EXERCISE PROMPT: Find where "subtotal: 11356.00 -> 19651.00" appears in the records below, then return that line and every later line exactly, stopping only at the last line.

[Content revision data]
————

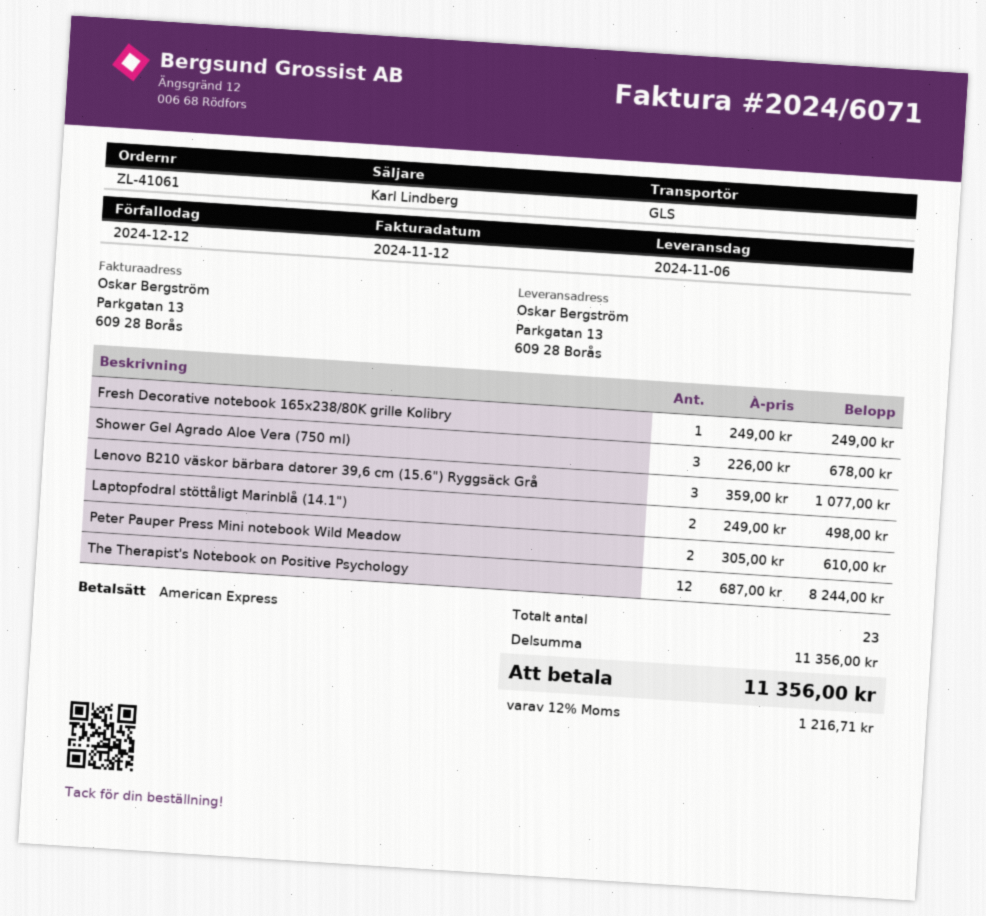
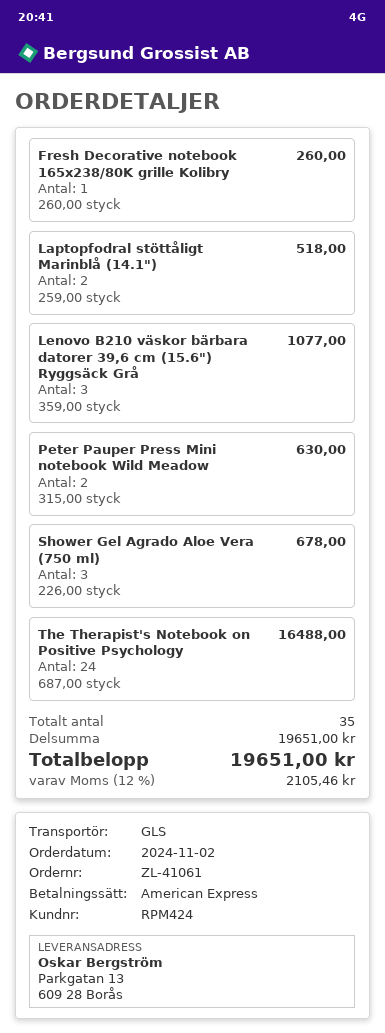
Fresh Decorative notebook 165x238/80K grille Kolibry: 1 x 249.00 = 249.00 -> 1 x 260.00 = 260.00
Laptopfodral stöttåligt Marinblå (14.1"): 2 x 249.00 = 498.00 -> 2 x 259.00 = 518.00
Peter Pauper Press Mini notebook Wild Meadow: 2 x 305.00 = 610.00 -> 2 x 315.00 = 630.00
The Therapist's Notebook on Positive Psychology: 12 x 687.00 = 8244.00 -> 24 x 687.00 = 16488.00
total quantity: 23 -> 35
subtotal: 11356.00 -> 19651.00
tax: 12% = 1216.71 -> 12% = 2105.46
total: 11356.00 -> 19651.00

————

ANSWER TO THE PROBLEM:
subtotal: 11356.00 -> 19651.00
tax: 12% = 1216.71 -> 12% = 2105.46
total: 11356.00 -> 19651.00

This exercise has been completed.